Ian and Helen have two daughters, Beth aged 5 years and Emily aged 3 years. Emily was born in March 1996, a healthy 7lbs 10 ounces. The delivery was normal and all seemed well.
Slowly Emily's weight decreased and Helen noticed that she wasn't as active as friends' children. She then started to suffer from chest infections, coughs and colds. Gradually Helen started to feel that something was wrong although doctors thought that she was just another worrying mother.
Following a particularly bad chest infection Emily was referred to Preston Hospital where it was noticed she had an enlarged abdomen.
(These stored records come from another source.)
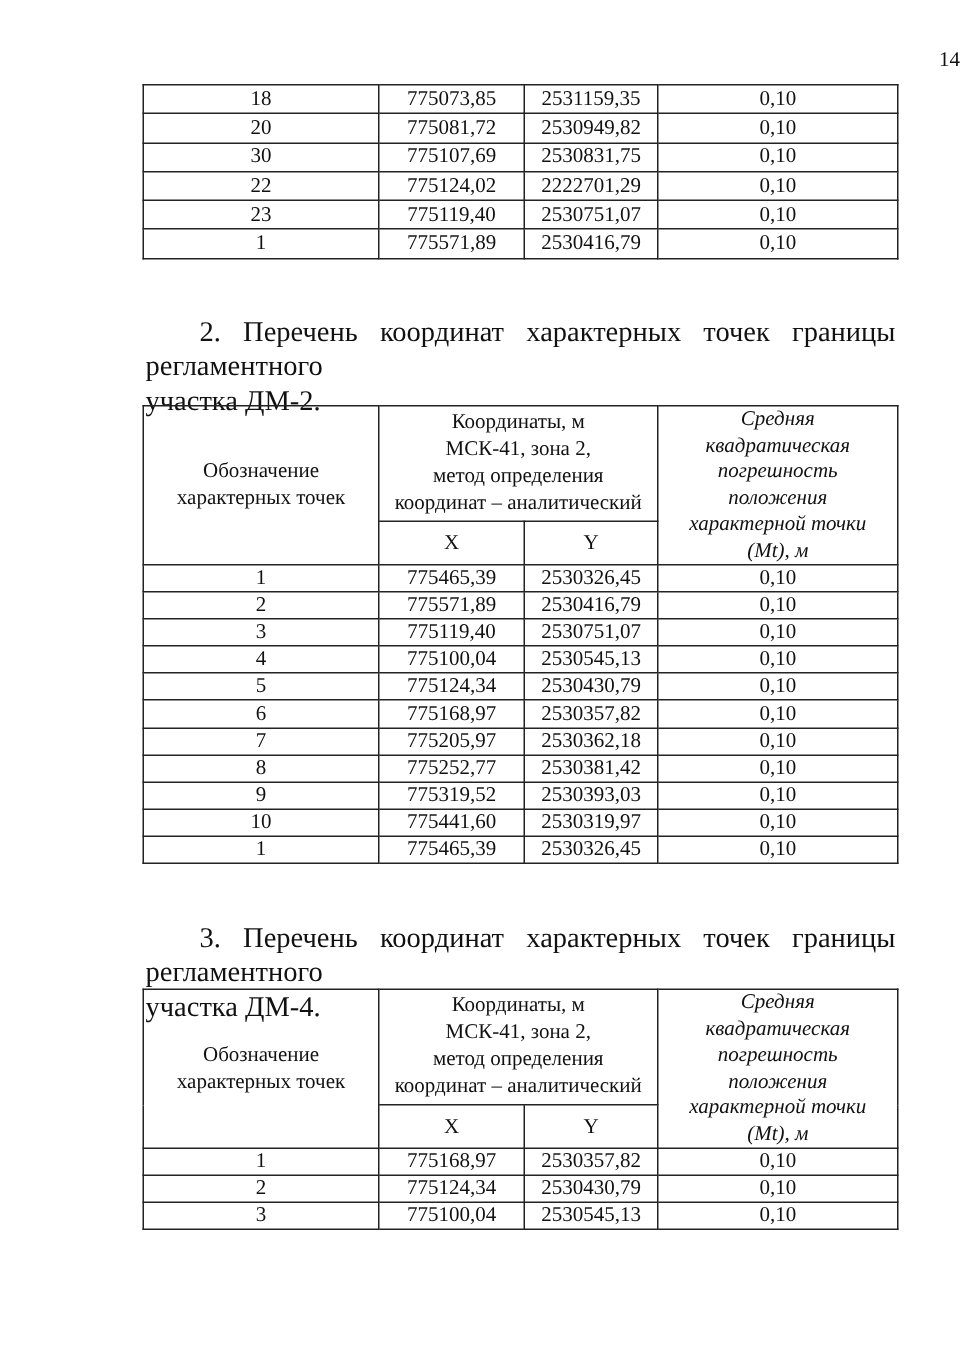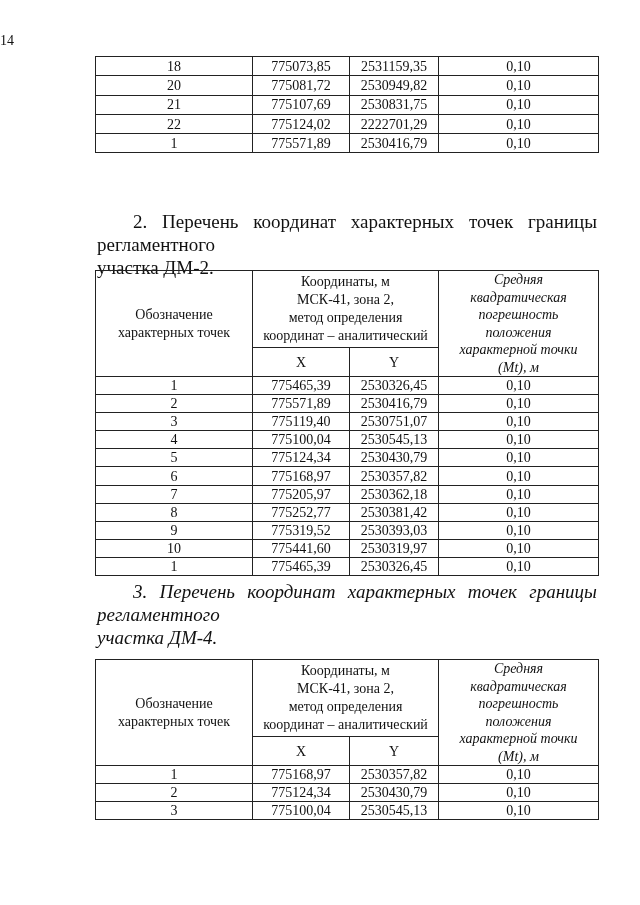--- a/index.html
+++ b/index.html
@@ -5,7 +5,7 @@
   html, body { margin:0; padding:0; background:#ffffff; }
   body { width:640px; height:905px; position:relative; overflow:hidden;
          font-family:"Liberation Serif","DejaVu Serif",serif; color:#111; }
-  .page-num { position:absolute; top:33px; left:0; width:640px; text-align:left; font-size:14px; }
+  .page-num { position:absolute; top:33px; left:0; width:640px; text-align:right; font-size:14px; }
   table { border-collapse:collapse; position:absolute; left:95px; width:503px; font-size:14px; table-layout:fixed; }
   td, th { border:1.3px solid #222; text-align:center; padding:0; font-weight:normal; line-height:17px; }
   col.c1 { width:157px; } col.c2 { width:97px; } col.c3 { width:89px; } col.c4 { width:160px; }

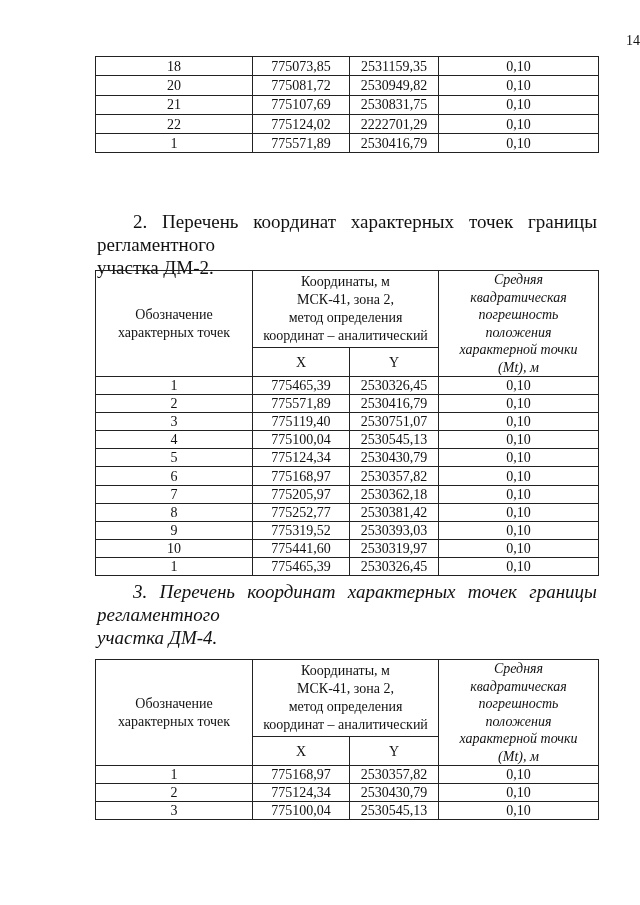--- a/index.html
+++ b/index.html
@@ -47,7 +47,7 @@
         <td>0,10</td>
       </tr>
       <tr>
-        <td>21</td>
+        <td>30</td>
         <td>775107,69</td>
         <td>2530831,75</td>
         <td>0,10</td>

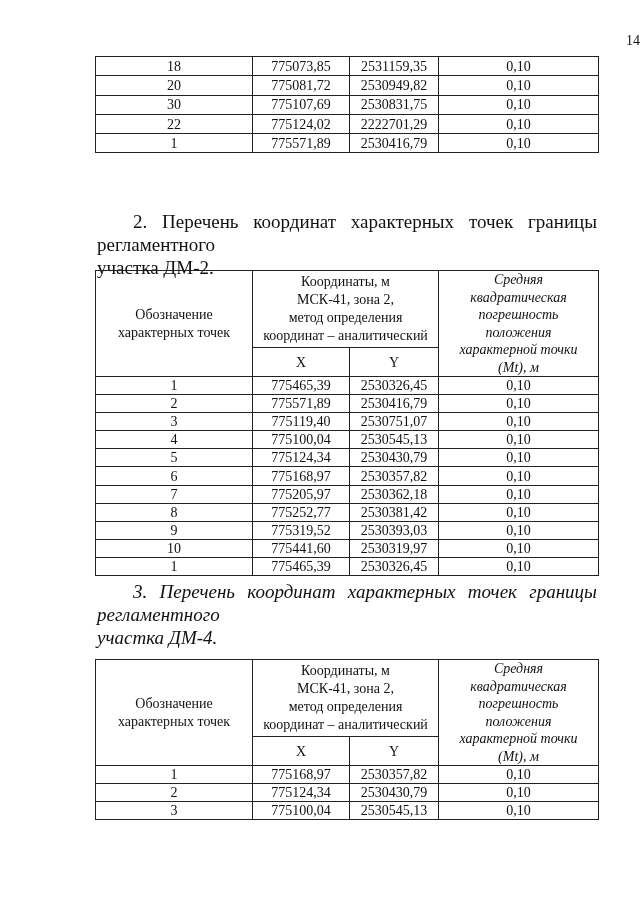--- a/index.html
+++ b/index.html
@@ -59,6 +59,12 @@
         <td>0,10</td>
       </tr>
       <tr>
+        <td>23</td>
+        <td>775119,40</td>
+        <td>2530751,07</td>
+        <td>0,10</td>
+      </tr>
+      <tr>
         <td>1</td>
         <td>775571,89</td>
         <td>2530416,79</td>

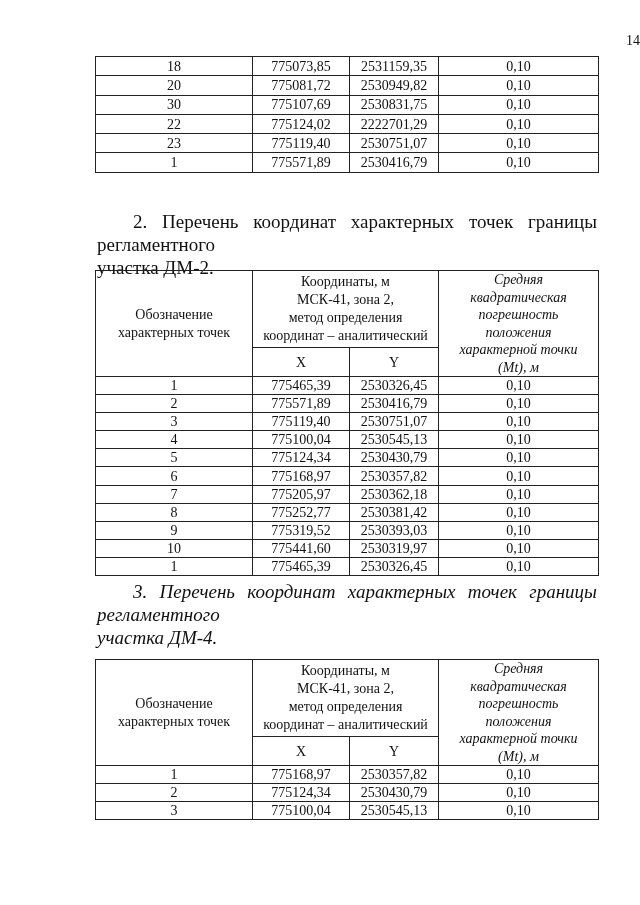--- a/index.html
+++ b/index.html
@@ -178,7 +178,7 @@
     </tbody>
 </table>
 
-<div class="para" style="top:580px;font-style:italic;">
+<div class="para" style="top:614px;">
   <span class="first">3. Перечень координат характерных точек границы регламентного</span>
   <span>участка ДМ-4.</span>
 </div>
She underwent scans, blood tests and was referred to Pendlebury Hospital where they were told that she had one of three things: a tumour, leukaemia or a metabolic disorder. Ian described how they thought that leukaemia would have been a better option as they knew that it was something that could be cured.
Shortly after they were introduced to Dr Ed Wraith who told them that Emily had Type 3 Gauchers disease, pointing out to them the typical head thrusts that Emily had.
Emily started receiving enzyme replacement therapy and had a portacath fitted.
Emily is small for her age, behind in some of her gross motor skills and suffers from re-occurring chest infections. Recently she developed squints in both eyes.
Initially Helen and Ian thought that this was a sign of neurological deterioration but now they know this is a common problem for children with Type 3. The squints are however a visual reminder of the disease.
Emily, although small, is a confident little girl who leads a relatively normal life. She does however keep her parents active, having suffered a broken ankle and a fractured skull.
Helen and Ian are concerned about Emily's education. Already in nursery they have had network meetings to discuss Emily's needs. Initially when Emily started nursery, Helen had to stay with her every morning to ensure one-to-one supervision because of her vision and balance issues. Luckily the nursery now has funding for a worker. They are also preparing for Emily to go to school next September.
Ian spoke of his other daughter Beth who is 5 years old, emphasising that it is very important that both daughters are treated equally despite Emily's health needs.
He said: 'Our way of coping is to focus on the present and look at older children with Type 3 for indications of what the future may hold.'
Ian also expressed his thanks to Dr Wraith and Specialist Nurse Lorraine Burnett from the Royal Manchester Children's Hospital for their support and to the researchers everywhere involved in Gauchers disease.